> Action item: Once you find the line containing "- Saving images", set down exactly that line and every one after it through the end of the listing below, with both ends included and any pictures omitted.

> Dataset entries:

☆ ☆ ☆ ☆

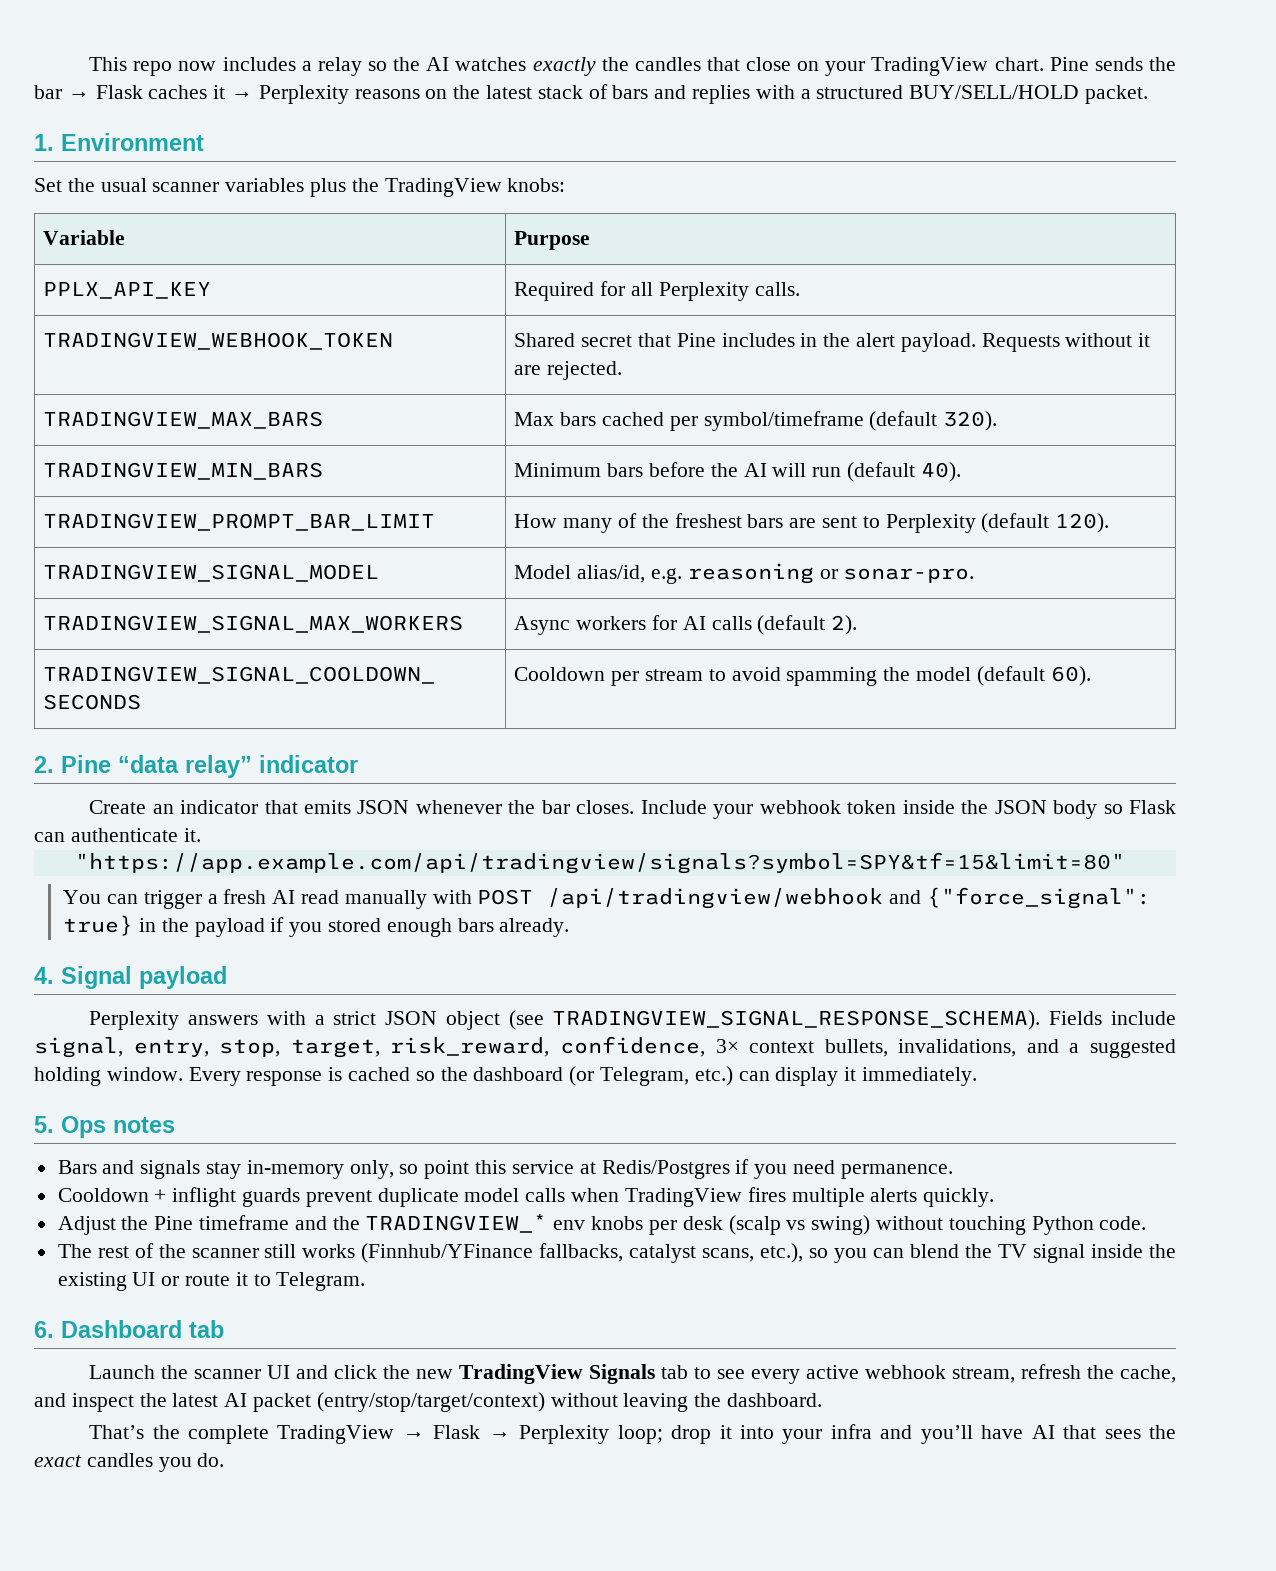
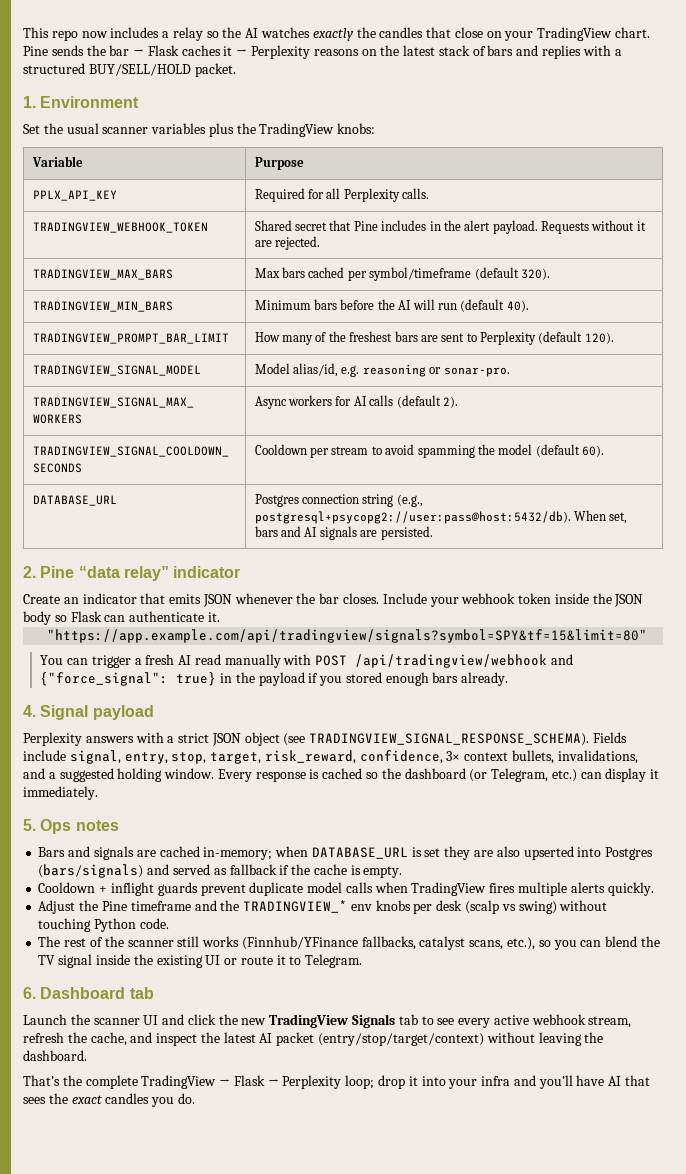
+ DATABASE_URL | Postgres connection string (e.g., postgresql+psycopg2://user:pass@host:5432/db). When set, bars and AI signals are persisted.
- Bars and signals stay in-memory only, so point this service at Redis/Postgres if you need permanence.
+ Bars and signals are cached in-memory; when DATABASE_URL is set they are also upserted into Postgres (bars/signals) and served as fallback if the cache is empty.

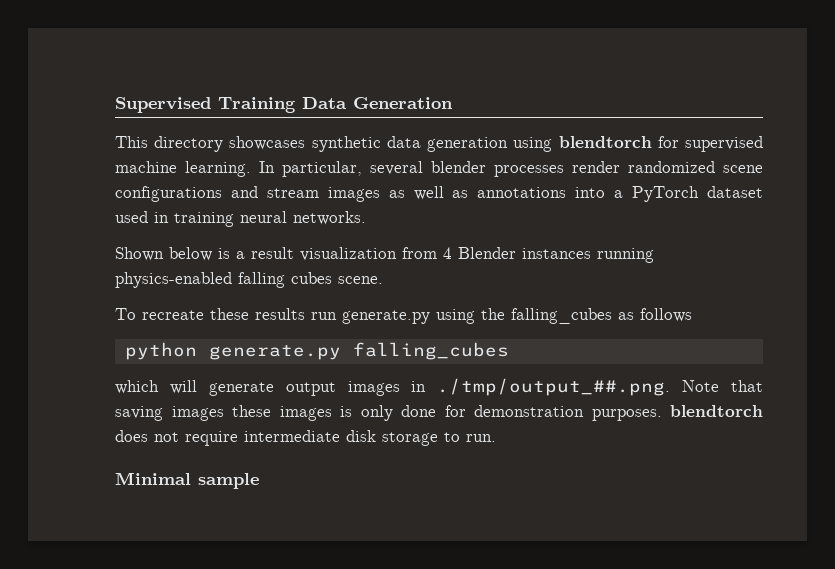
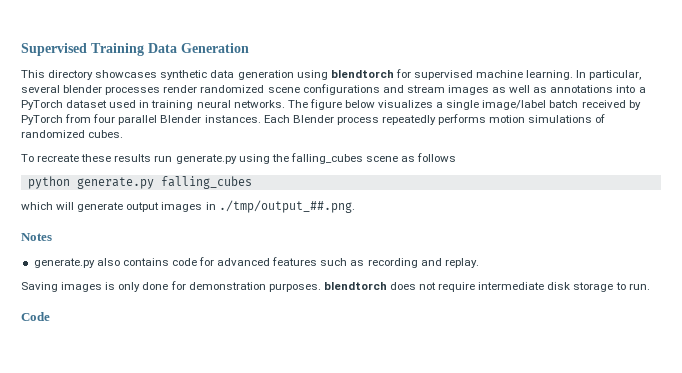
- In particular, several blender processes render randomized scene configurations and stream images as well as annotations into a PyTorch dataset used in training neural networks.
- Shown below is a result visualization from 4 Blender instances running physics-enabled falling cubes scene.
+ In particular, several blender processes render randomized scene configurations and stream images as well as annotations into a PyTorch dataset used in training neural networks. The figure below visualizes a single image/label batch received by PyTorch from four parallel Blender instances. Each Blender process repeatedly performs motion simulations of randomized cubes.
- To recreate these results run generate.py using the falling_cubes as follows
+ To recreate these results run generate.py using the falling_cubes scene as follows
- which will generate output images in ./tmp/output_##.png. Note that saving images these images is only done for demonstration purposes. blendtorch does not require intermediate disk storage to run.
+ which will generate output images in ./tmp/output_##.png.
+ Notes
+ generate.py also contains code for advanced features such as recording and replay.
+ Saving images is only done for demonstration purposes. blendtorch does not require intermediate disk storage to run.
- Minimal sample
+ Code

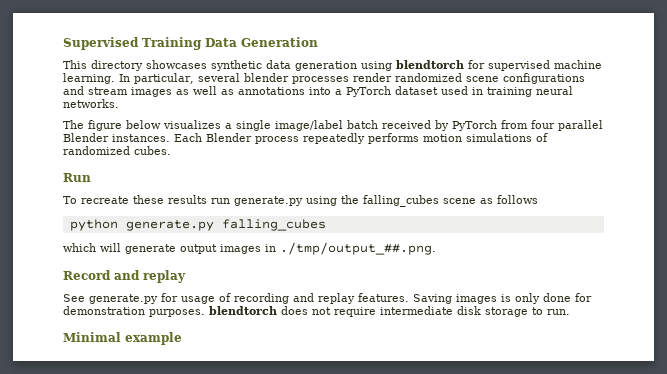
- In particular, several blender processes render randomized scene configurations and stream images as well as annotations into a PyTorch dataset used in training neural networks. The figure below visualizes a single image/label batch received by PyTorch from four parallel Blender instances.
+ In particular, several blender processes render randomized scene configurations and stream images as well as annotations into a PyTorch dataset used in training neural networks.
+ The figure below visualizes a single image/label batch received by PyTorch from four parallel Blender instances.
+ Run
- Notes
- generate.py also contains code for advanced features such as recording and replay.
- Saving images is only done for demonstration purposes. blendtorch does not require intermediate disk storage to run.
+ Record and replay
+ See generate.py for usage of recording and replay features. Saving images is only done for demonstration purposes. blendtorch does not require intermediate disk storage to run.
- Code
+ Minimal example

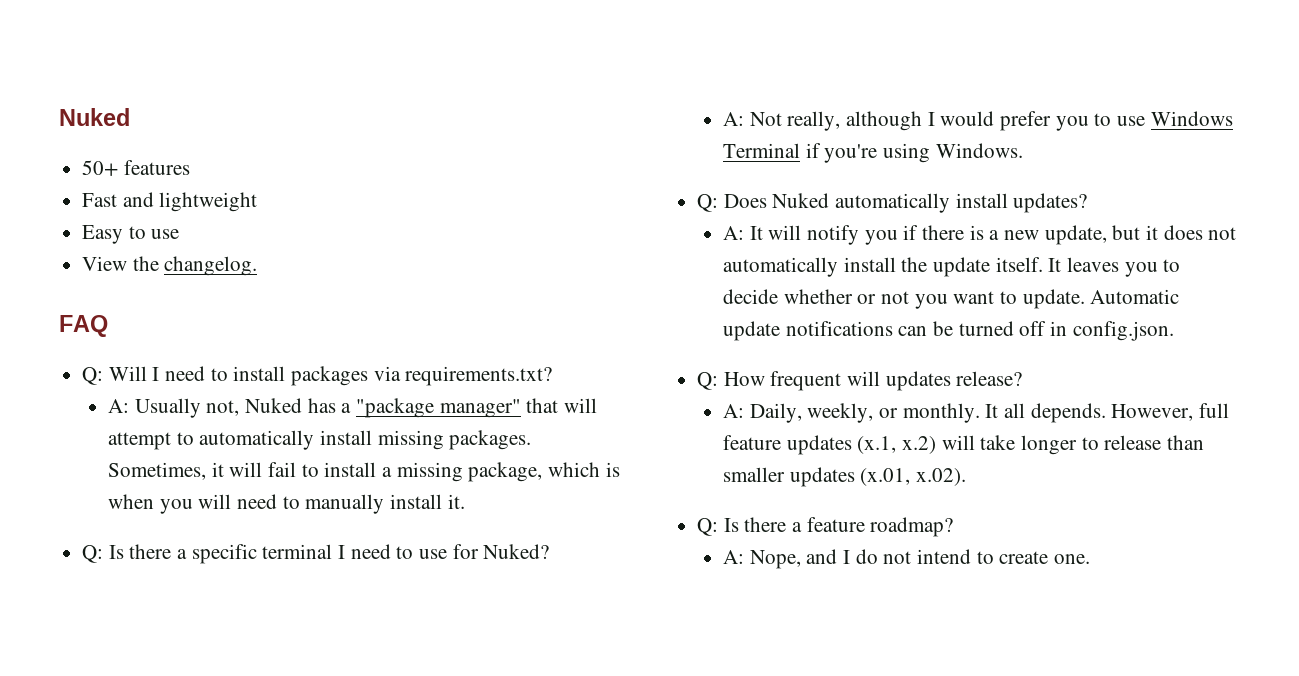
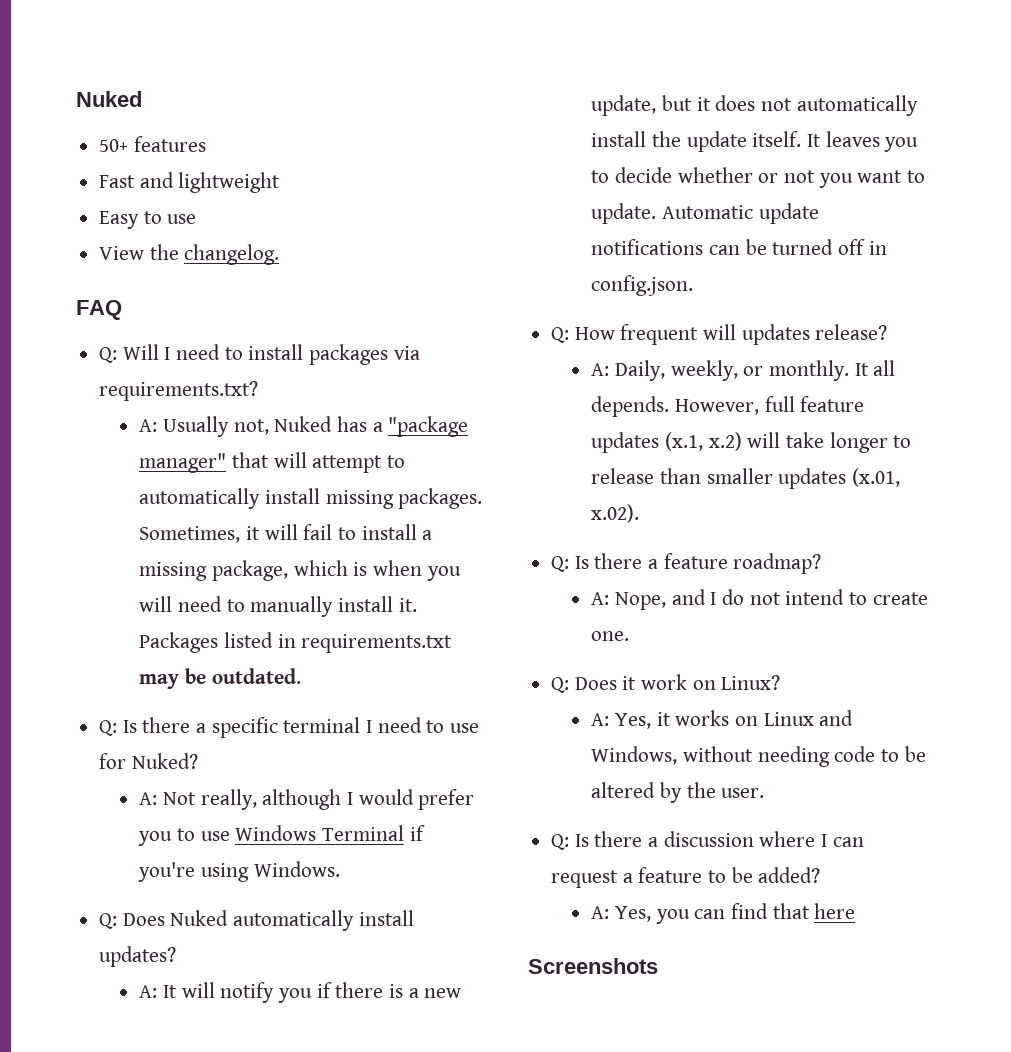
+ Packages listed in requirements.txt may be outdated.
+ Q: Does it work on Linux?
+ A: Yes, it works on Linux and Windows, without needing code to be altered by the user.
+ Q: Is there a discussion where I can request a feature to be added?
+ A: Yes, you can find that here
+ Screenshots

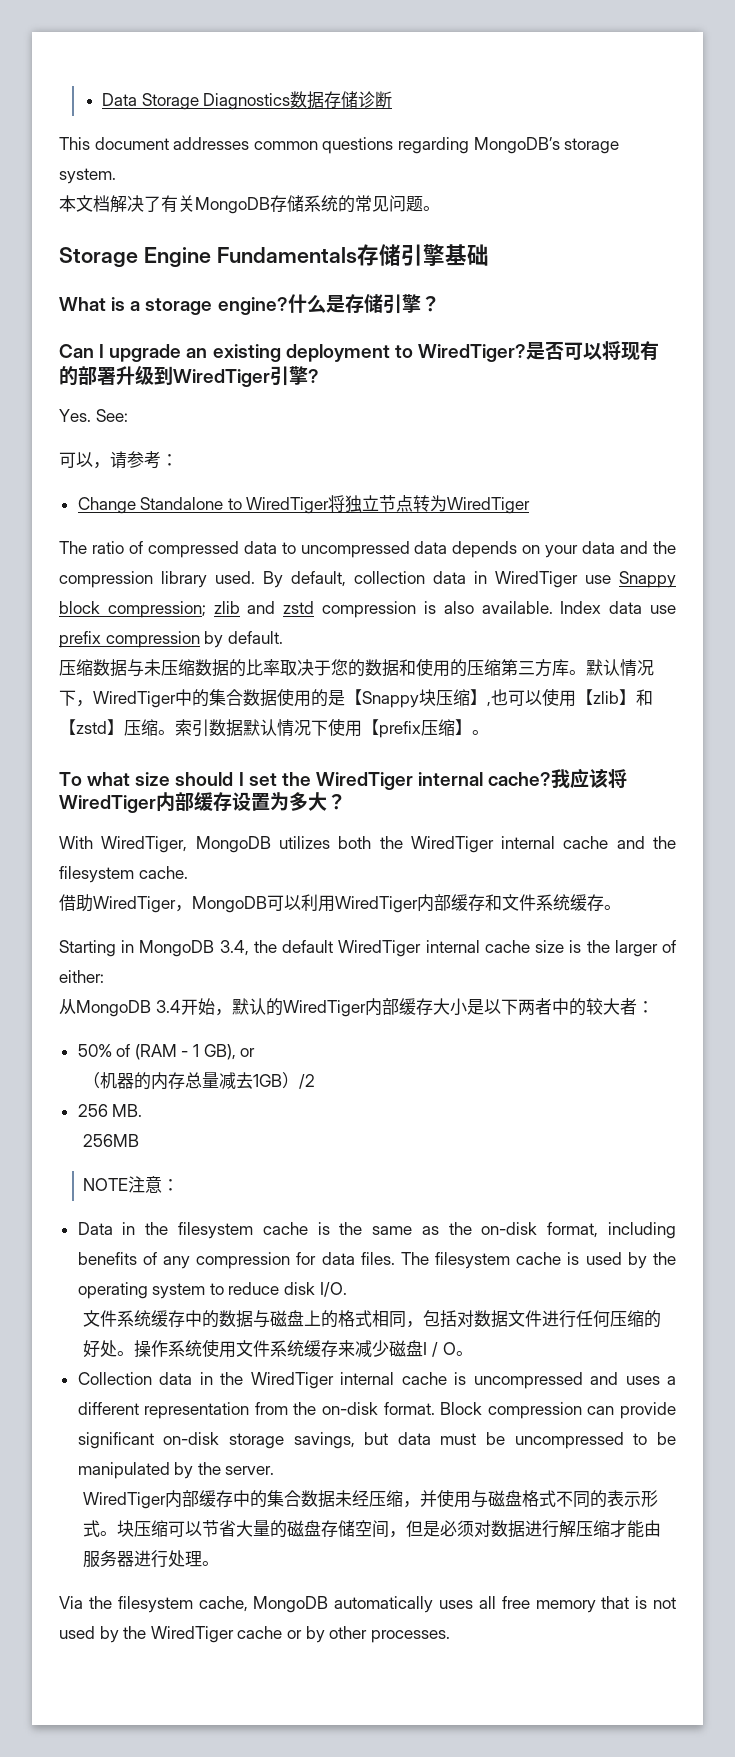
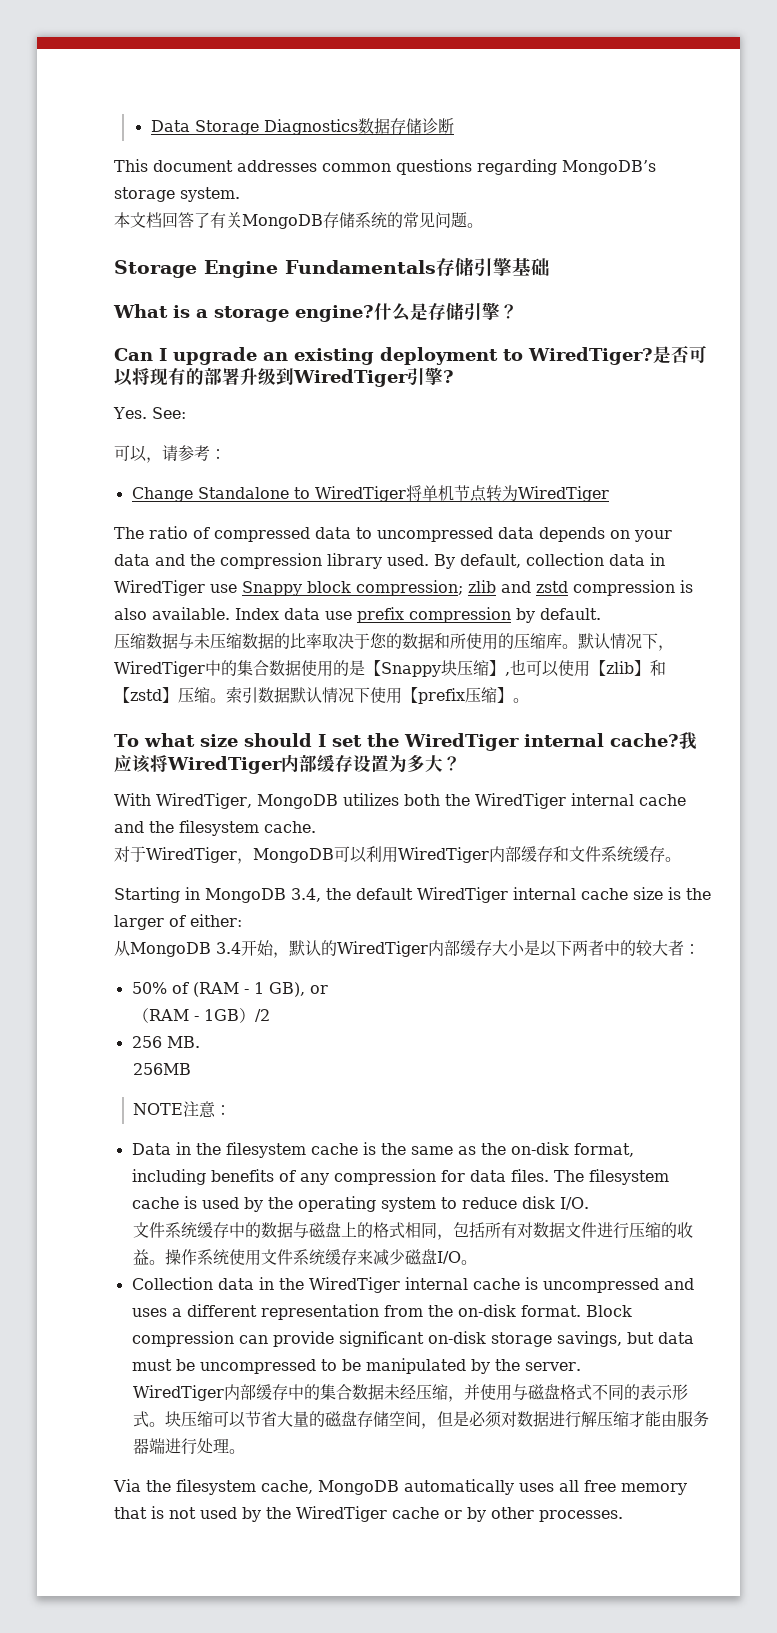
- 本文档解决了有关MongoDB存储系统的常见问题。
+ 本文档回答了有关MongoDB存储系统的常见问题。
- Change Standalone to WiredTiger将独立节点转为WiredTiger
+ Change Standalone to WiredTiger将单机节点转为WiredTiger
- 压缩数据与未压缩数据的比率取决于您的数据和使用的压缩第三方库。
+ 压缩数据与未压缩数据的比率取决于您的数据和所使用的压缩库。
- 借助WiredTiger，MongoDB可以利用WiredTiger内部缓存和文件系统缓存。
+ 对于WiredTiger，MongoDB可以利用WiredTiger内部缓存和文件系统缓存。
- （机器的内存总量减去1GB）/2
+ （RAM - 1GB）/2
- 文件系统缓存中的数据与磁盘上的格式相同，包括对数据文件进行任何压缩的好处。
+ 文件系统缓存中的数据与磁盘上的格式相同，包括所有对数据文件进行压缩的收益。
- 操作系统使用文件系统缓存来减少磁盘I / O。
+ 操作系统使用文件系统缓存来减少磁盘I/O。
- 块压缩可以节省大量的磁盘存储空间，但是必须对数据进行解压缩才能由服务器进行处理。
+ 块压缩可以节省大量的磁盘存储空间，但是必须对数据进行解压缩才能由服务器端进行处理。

☆ ☆ ☆ ☆

> Response to the task:
- Saving images is only done for demonstration purposes. blendtorch does not require intermediate disk storage to run.
+ Record and replay
+ See generate.py for usage of recording and replay features. Saving images is only done for demonstration purposes. blendtorch does not require intermediate disk storage to run.
- Code
+ Minimal example

+ Packages listed in requirements.txt may be outdated.
+ Q: Does it work on Linux?
+ A: Yes, it works on Linux and Windows, without needing code to be altered by the user.
+ Q: Is there a discussion where I can request a feature to be added?
+ A: Yes, you can find that here
+ Screenshots

- 本文档解决了有关MongoDB存储系统的常见问题。
+ 本文档回答了有关MongoDB存储系统的常见问题。
- Change Standalone to WiredTiger将独立节点转为WiredTiger
+ Change Standalone to WiredTiger将单机节点转为WiredTiger
- 压缩数据与未压缩数据的比率取决于您的数据和使用的压缩第三方库。
+ 压缩数据与未压缩数据的比率取决于您的数据和所使用的压缩库。
- 借助WiredTiger，MongoDB可以利用WiredTiger内部缓存和文件系统缓存。
+ 对于WiredTiger，MongoDB可以利用WiredTiger内部缓存和文件系统缓存。
- （机器的内存总量减去1GB）/2
+ （RAM - 1GB）/2
- 文件系统缓存中的数据与磁盘上的格式相同，包括对数据文件进行任何压缩的好处。
+ 文件系统缓存中的数据与磁盘上的格式相同，包括所有对数据文件进行压缩的收益。
- 操作系统使用文件系统缓存来减少磁盘I / O。
+ 操作系统使用文件系统缓存来减少磁盘I/O。
- 块压缩可以节省大量的磁盘存储空间，但是必须对数据进行解压缩才能由服务器进行处理。
+ 块压缩可以节省大量的磁盘存储空间，但是必须对数据进行解压缩才能由服务器端进行处理。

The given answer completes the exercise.